Au moins 101 soignants décédés de la COVID-19 en Russie

Les autorités russes ont indiqué mardi qu’au moins 101 soignants sont morts du coronavirus dans le pays depuis le début de la pandémie.
Photo: Dimitar Dilkoff Agence France-Presse Les autorités russes ont indiqué mardi qu’au moins 101 soignants sont morts du coronavirus dans le pays depuis le début de la pandémie.

Les autorités russes ont indiqué mardi qu’au moins 101 soignants sont morts du coronavirus dans le pays depuis le début de la pandémie, première statistique officielle de ce genre, et qui est largement inférieure à une liste non officielle tenue par des médecins.

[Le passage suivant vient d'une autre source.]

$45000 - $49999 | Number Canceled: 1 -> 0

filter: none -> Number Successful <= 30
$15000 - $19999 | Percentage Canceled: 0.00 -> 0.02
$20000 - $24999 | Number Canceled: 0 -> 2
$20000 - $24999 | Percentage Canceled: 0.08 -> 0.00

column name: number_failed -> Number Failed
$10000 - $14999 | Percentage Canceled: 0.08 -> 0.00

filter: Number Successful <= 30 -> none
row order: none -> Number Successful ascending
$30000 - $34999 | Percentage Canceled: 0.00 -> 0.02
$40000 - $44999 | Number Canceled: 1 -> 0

Le nombre officiel de 101 soignants morts de la COVID-19 a été rapporté lors d’une session au Parlement par Lioudmila Letnikova, une haute responsable du ministère de la Santé, citée par l’agence de presse Interfax.

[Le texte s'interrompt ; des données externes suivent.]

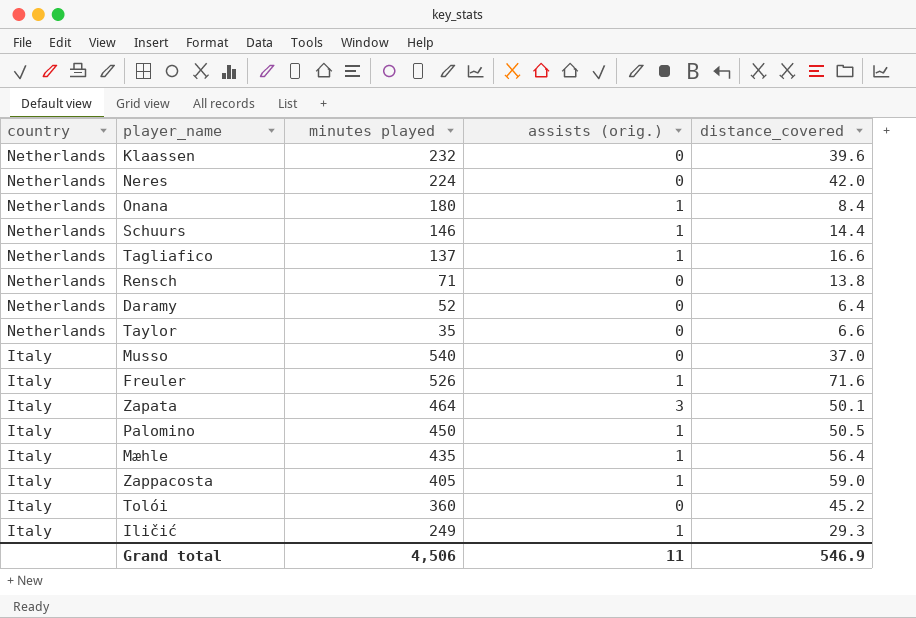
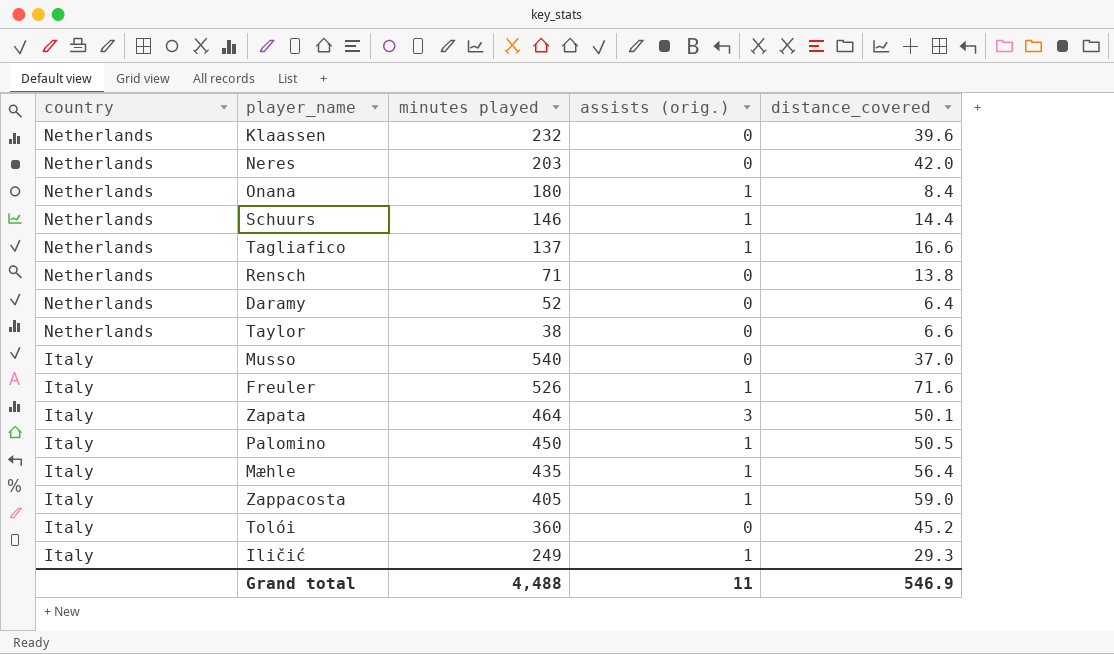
Neres | minutes played: 224 -> 203
Taylor | minutes played: 35 -> 38
Grand total | minutes played: 4,506 -> 4,488

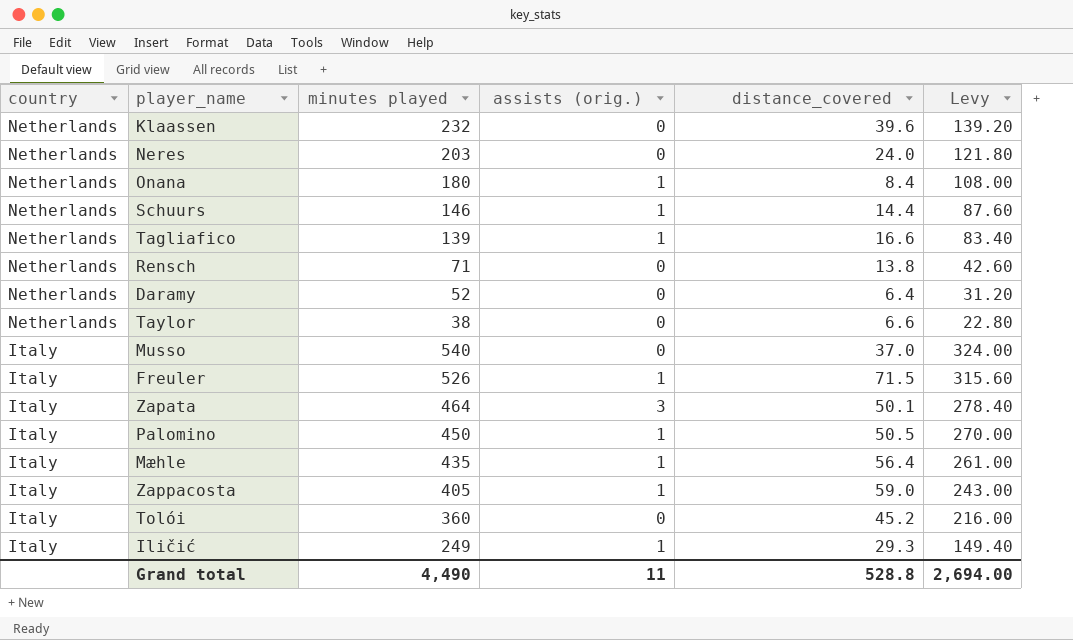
column Levy | formula: none -> [minutes played] * 0.6
Neres | distance_covered: 42.0 -> 24.0
Tagliafico | minutes played: 137 -> 139
Freuler | distance_covered: 71.6 -> 71.5
Grand total | minutes played: 4,488 -> 4,490
Grand total | distance_covered: 546.9 -> 528.8

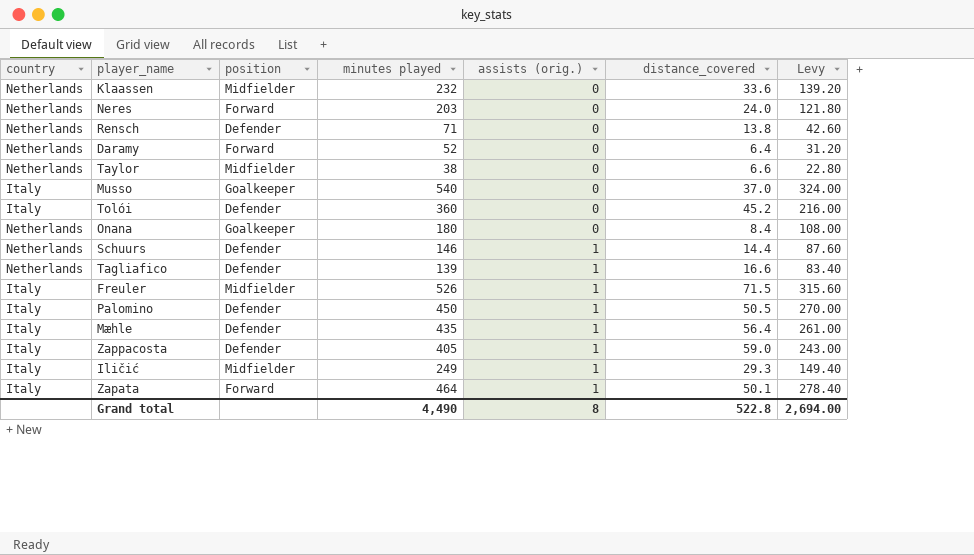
row order: country descending -> assists (orig.) ascending
column position | position: none -> 3
Klaassen | distance_covered: 39.6 -> 33.6
Onana | assists (orig.): 1 -> 0
Zapata | assists (orig.): 3 -> 1
Grand total | assists (orig.): 11 -> 8
Grand total | distance_covered: 528.8 -> 522.8

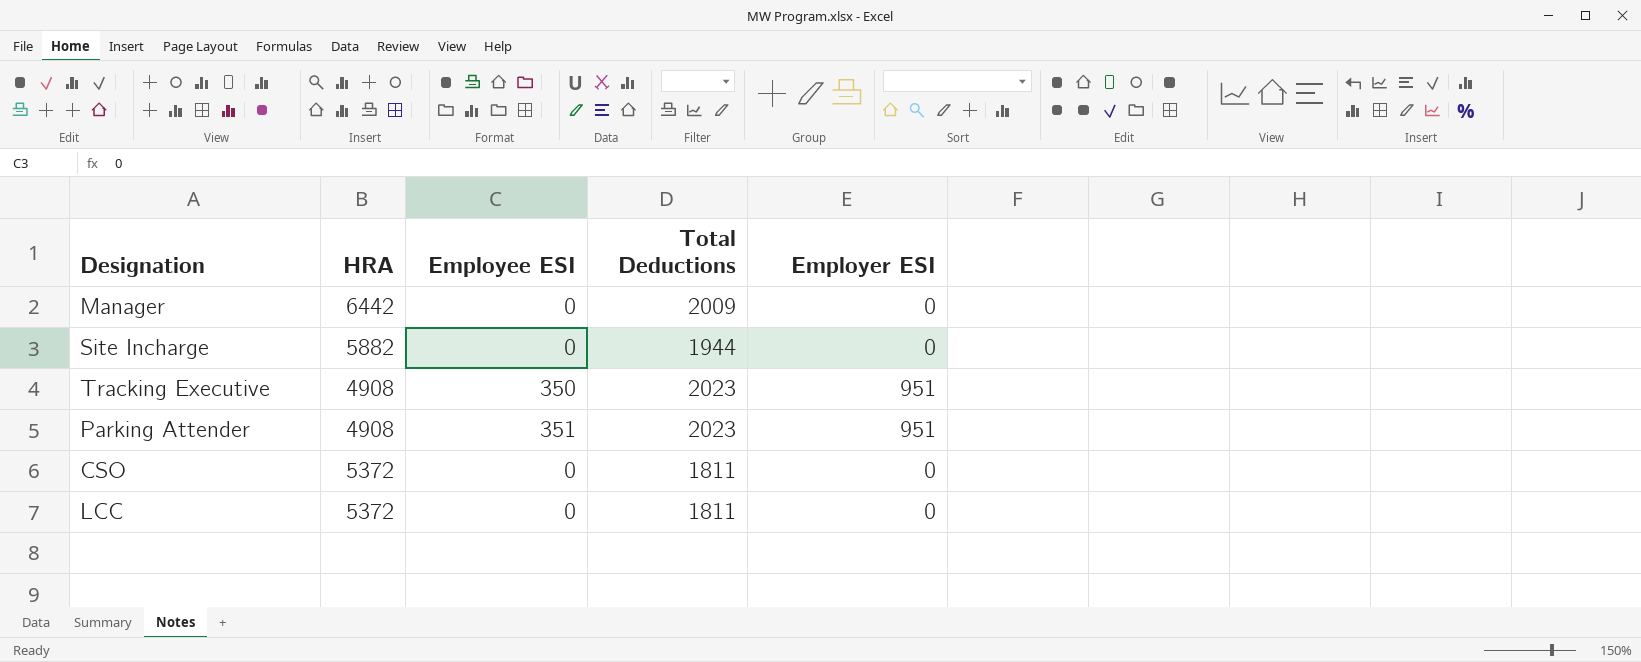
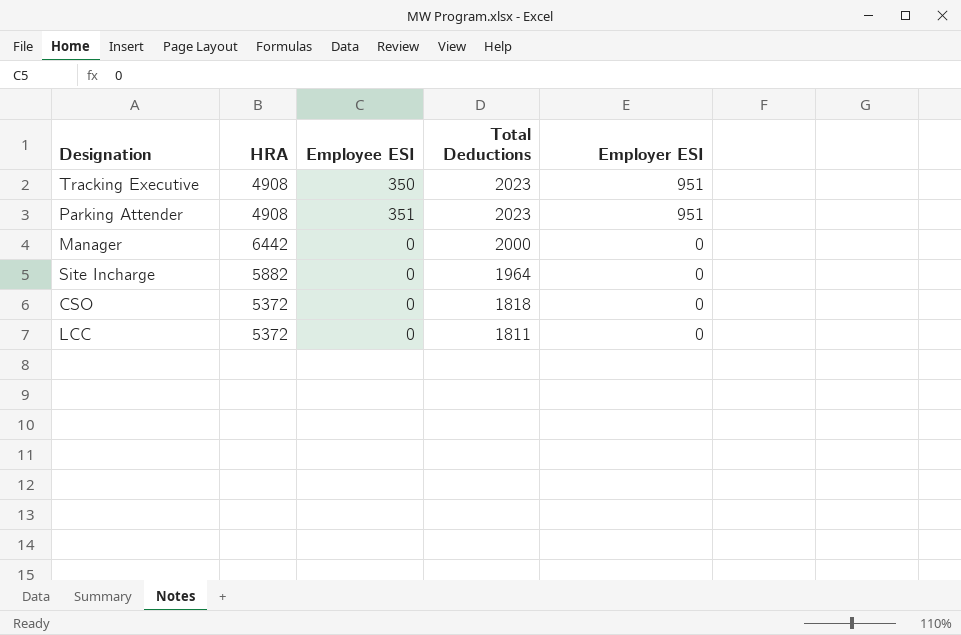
row order: none -> Total Deductions descending
Manager | Total Deductions: 2009 -> 2000
Site Incharge | Total Deductions: 1944 -> 1964
CSO | Total Deductions: 1811 -> 1818

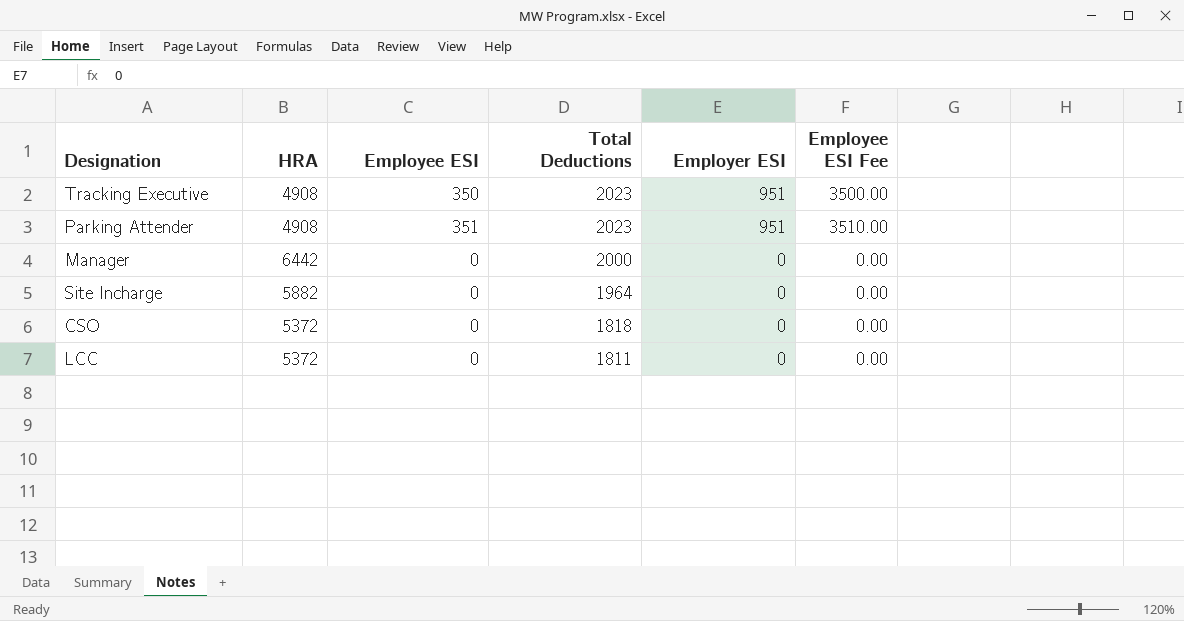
column Employee ESI Fee | formula: none -> [Employee ESI] * 10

Selon elle, le ministère compte bien le nombre de soignants morts du coronavirus, mais il s’agit de la première fois depuis le début de la pandémie qu’une telle information est rendue publique en Russie.

Une autre liste, tenue depuis avril par des médecins russes, faisait pour sa part état mardi de 293 soignants morts du coronavirus dans le pays, le troisième en nombre d’infections derrière les États-Unis et le Brésil.

Le site d’information russe Mediazona a de son côté fait état de 186 soignants morts du coronavirus, en excluant de la liste les médecins qui ne travaillaient plus lors de leur décès et ceux qui se trouvaient à l’étranger.

Le pic « passé », selon Poutine

Le président Vladimir Poutine a estimé mardi que le pic de la pandémie était « passé » en Russie et que la situation restait « stable de manière générale dans le pays », qui compte plus de 362 000 cas de coronavirus détectés dont 3807 mortels.

Vladimir Poutine a d’ailleurs ordonné mardi que le grand défilé de la victoire sur l’Allemagne nazie, qui avait été reporté début mai, se déroule le 24 juin.

Cette grand-messe patriotique illustrant chaque année la puissance militaire russe avait été remplacée le 9 mai par de modestes commémorations : un défilé aérien, un court discours devant la flamme du soldat inconnu dans lequel M. Poutine avait vanté une Russie « invincible », puis un autre devant des soldats à l’intérieur des murs du Kremlin.

Ce pays déplorait alors plus de 10 000 nouvelles contaminations quotidiennes par le nouveau coronavirus, tandis que les habitants de la majeure partie de son immense territoire restaient confinés chez eux.

La croissance du nombre de nouveaux cas s’est depuis stabilisée et les autorités ont entamé le 12 mai un déconfinement prudent et variable selon les régions. À Moscou, l’épicentre de l’épidémie, des mesures strictes demeurent ainsi en vigueur jusqu’à la fin du mois.